Of course, the matter of accountability arises, and it stretches right up the ladder of the country’s establishment. Which is another way of saying there will be nothing done about it.

Consider that it wasn’t above our politicians to do their own little bit of race-baiting to gain some political traction when the matter of Britain’s offer to build the prison came up. Now there are barefaced denials that would be comical if the matter wasn’t so serious. All of a sudden it’s a mystery who rejected Britain’s offer. And all of a sudden everyone has amnesia about riling up the populace against the “ dyam facety an’ renk an’ houta horda white man dem who ah cum talk ‘bout buil’ prizzin”.
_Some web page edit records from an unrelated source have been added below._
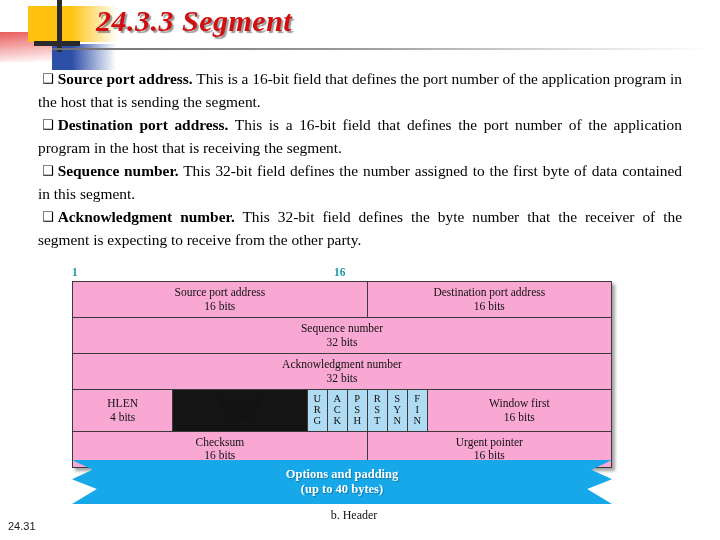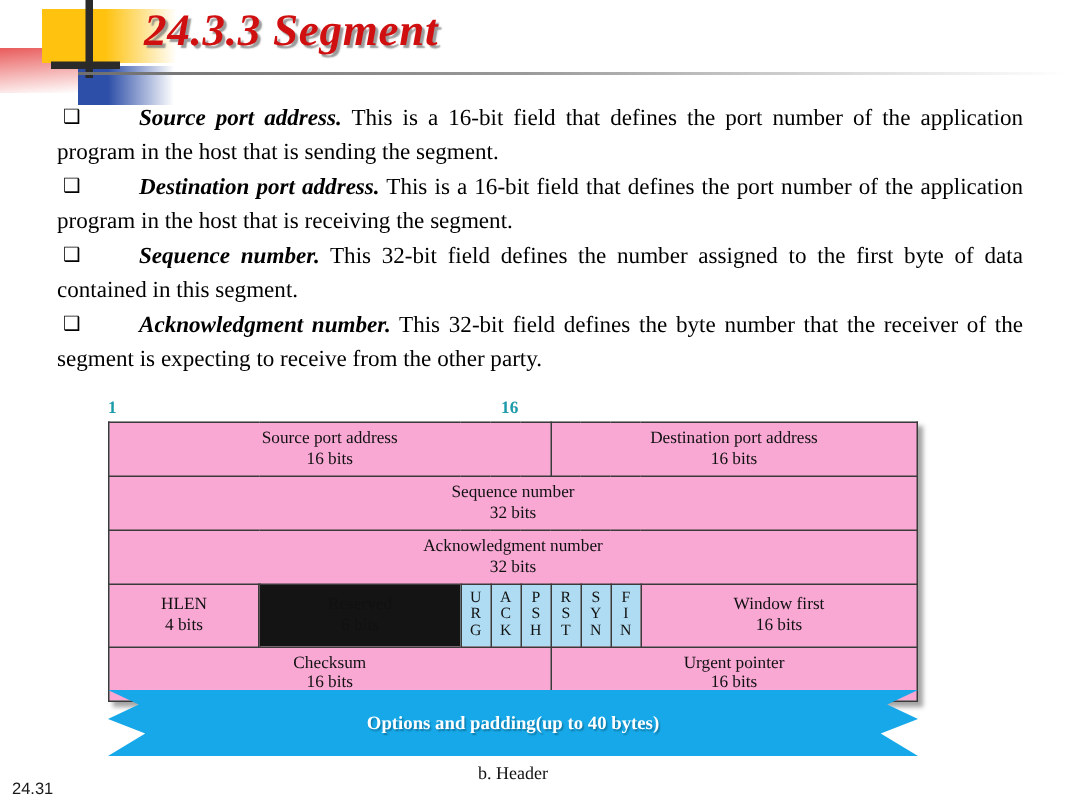"Source port address." .term { font-style: italic -> none; margin-left: 35px -> none }
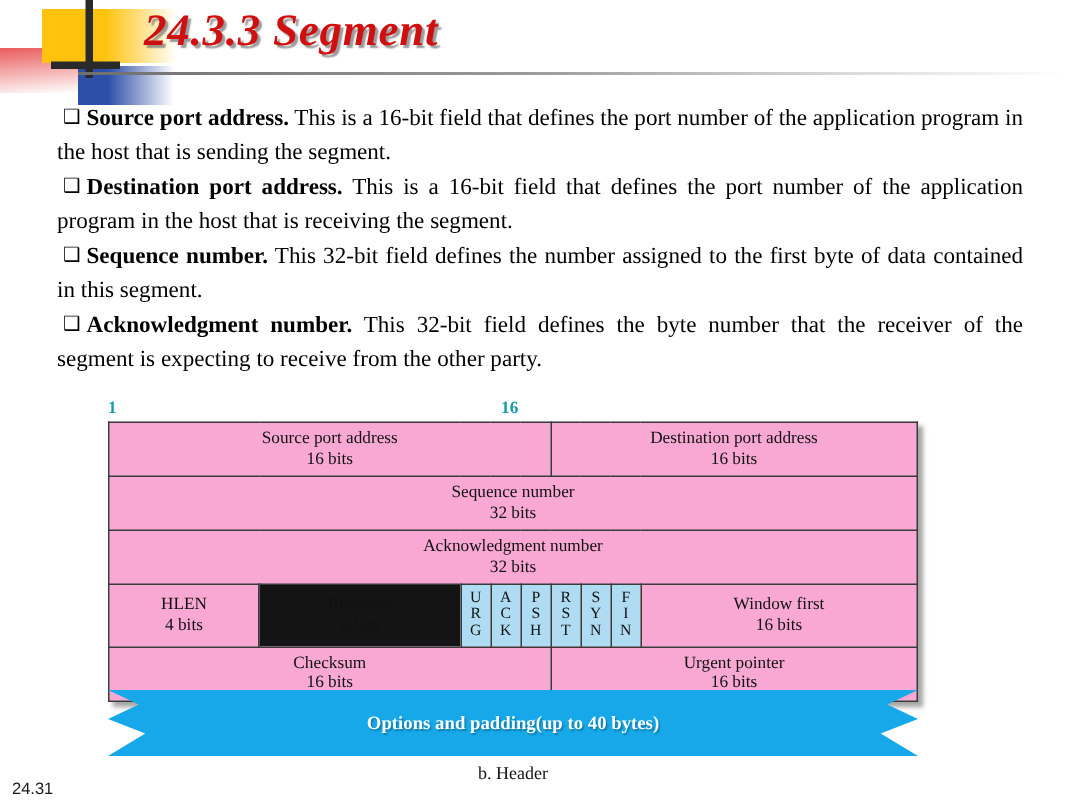"Options and padding" #options-label { flex-direction: row -> column }
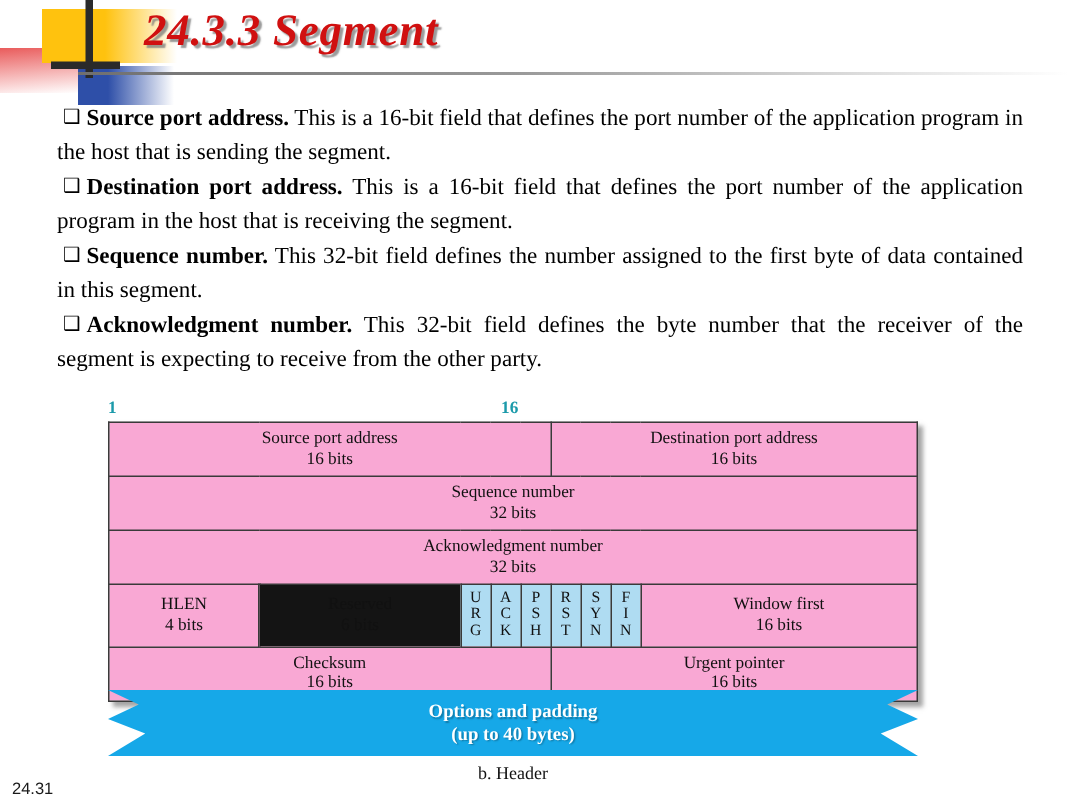"b. Header" #diagram-caption { left: 10px -> 22px }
The net effect of all those magnificent remonstrations against accepting colonial pounds to build a decent prison is as follows: Noel Chambers and his like are left to feed a colony of rats because his supremely enlightened and thoroughly decolonialised leaders were more intent on shilling for political advantage on the pretext of lobbying for reparations and revenging historical insults and injuries. That interested them far more than in seeing to it that Chambers was housed, clothed, and fed a decent meal. And let’s not forget either that the government of the day crumpled like tin foil. This isn’t on Britain; it’s on us.

I hardly need to add that there should be firings and cascading resignations of everyone involved. And if there is no recognisable cause of action against the state for this kind of infamy, Parliament ought to create one right away. But that won’t happen because there’s no real political or any other price to pay for this entirely predictable, and even orchestrated, outrage.